Actually, I recall having read a couple of Lenin's articles in the 1905 period suggesting great flexibility on who leads the RDDOTPP. His position was flexible enough so that Trotsky's view could be accommodated if the peasants were too passive, but also flexible enough so that the Socialist Revolutionaries' position could be accommodated (i.e., the peasants take the leading role) if the peasants were active enough.

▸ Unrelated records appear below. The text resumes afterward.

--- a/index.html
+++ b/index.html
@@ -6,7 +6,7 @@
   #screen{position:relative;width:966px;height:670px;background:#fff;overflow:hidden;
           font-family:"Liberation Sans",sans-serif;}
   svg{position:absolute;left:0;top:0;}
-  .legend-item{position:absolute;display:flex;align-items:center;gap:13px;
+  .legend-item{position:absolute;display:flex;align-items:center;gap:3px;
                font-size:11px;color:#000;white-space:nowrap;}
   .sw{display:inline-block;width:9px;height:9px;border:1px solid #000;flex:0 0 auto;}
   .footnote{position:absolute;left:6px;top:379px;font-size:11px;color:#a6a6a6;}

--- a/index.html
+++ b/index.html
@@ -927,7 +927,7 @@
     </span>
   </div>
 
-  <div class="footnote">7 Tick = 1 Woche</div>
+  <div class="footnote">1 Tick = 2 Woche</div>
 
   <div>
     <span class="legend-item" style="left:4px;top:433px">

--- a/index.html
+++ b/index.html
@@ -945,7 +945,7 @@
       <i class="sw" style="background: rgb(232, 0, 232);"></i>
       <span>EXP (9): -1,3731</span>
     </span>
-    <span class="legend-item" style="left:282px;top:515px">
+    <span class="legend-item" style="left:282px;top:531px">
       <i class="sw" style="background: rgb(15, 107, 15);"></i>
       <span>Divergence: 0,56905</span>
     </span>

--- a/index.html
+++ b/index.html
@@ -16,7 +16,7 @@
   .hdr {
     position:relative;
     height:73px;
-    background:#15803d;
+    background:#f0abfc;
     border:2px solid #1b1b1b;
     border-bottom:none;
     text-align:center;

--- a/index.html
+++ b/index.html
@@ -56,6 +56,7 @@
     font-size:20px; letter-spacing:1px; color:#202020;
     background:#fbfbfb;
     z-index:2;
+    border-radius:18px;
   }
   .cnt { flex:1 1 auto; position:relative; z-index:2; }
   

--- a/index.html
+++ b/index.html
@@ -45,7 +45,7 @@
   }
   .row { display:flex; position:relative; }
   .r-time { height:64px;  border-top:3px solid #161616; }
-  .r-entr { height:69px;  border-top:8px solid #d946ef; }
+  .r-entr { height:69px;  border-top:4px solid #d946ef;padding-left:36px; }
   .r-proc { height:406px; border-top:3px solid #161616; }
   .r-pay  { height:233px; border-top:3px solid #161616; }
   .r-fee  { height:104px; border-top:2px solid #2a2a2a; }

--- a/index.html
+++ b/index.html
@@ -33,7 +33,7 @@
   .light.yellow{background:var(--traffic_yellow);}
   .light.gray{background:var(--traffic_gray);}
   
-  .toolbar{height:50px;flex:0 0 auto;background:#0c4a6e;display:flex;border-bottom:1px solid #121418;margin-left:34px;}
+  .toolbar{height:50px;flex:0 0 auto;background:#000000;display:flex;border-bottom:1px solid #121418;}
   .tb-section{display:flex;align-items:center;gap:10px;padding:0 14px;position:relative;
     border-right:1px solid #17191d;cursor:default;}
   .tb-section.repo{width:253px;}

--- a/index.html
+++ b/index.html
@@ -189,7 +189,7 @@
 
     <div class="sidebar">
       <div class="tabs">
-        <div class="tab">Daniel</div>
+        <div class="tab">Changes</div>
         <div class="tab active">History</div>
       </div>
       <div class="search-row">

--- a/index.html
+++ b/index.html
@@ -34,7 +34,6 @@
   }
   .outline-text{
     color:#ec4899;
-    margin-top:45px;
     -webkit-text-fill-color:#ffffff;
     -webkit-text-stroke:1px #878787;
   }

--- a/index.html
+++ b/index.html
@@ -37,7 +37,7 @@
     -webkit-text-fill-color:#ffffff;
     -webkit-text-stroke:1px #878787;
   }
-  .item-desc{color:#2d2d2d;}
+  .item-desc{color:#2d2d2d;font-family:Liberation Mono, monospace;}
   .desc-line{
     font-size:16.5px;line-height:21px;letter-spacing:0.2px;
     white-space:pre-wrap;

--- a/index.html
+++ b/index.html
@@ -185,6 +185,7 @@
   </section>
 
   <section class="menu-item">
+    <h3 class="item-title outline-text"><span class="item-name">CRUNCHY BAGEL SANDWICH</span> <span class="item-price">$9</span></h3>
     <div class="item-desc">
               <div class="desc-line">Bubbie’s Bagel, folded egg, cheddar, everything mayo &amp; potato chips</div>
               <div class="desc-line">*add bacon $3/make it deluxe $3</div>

In this respect, my view on the political activism of the "national" elements of the urban and rural petit-bourgeoisie in Third World countries today is very similar.
Five Year Plan
29th July 2014, 17:16
Actually, I recall having read a couple of Lenin's articles in the 1905 period suggesting great flexibility on who leads the RDDOTPP. His position was flexible enough so that Trotsky's view could be accommodated if the peasants were too passive, but also flexible enough so that the Socialist Revolutionaries' position could be accommodated (i.e., the peasants take the leading role) if the peasants were active enough.
In this respect, my view on the political activism of the "national" elements of the urban and rural petit-bourgeoisie in Third World countries today is very similar.
If you can find any passage where Lenin discusses the possibility of the peasantry leading the DDofthePP, I would most certainly like to see it. I'm not even going to dignify your comparing Lenin's position to your quasi-trollish "Third-World Caesarean" dictatorship fetish with a substantive response.
As for Lenin on the leading role of the proletariat in the revolution, see Lenin's The Aim of the Proletarian Struggle in Our Revolution (http://www.marxists.org/archive/lenin/works/1909/aim/ii.htm#v15pp73-367):
No, comrades, a discussion in the Central Organ should not be reduced to pettifoggery. Such methods will not help you to wriggle out of admitting the fundamental and undoubted fact that the majority of the R.S.D.L.P., including the Poles and the Bolsheviks, stand firmly for (1) recognition of the guiding role of the proletariat, the role of leader, in the revolution, (2) recognition that the aim of the struggle is the conquest of power by the proletariat assisted by other revolutionary classes, (3) recognition that the first and perhaps the sole “assistants” in this matter are the peasants.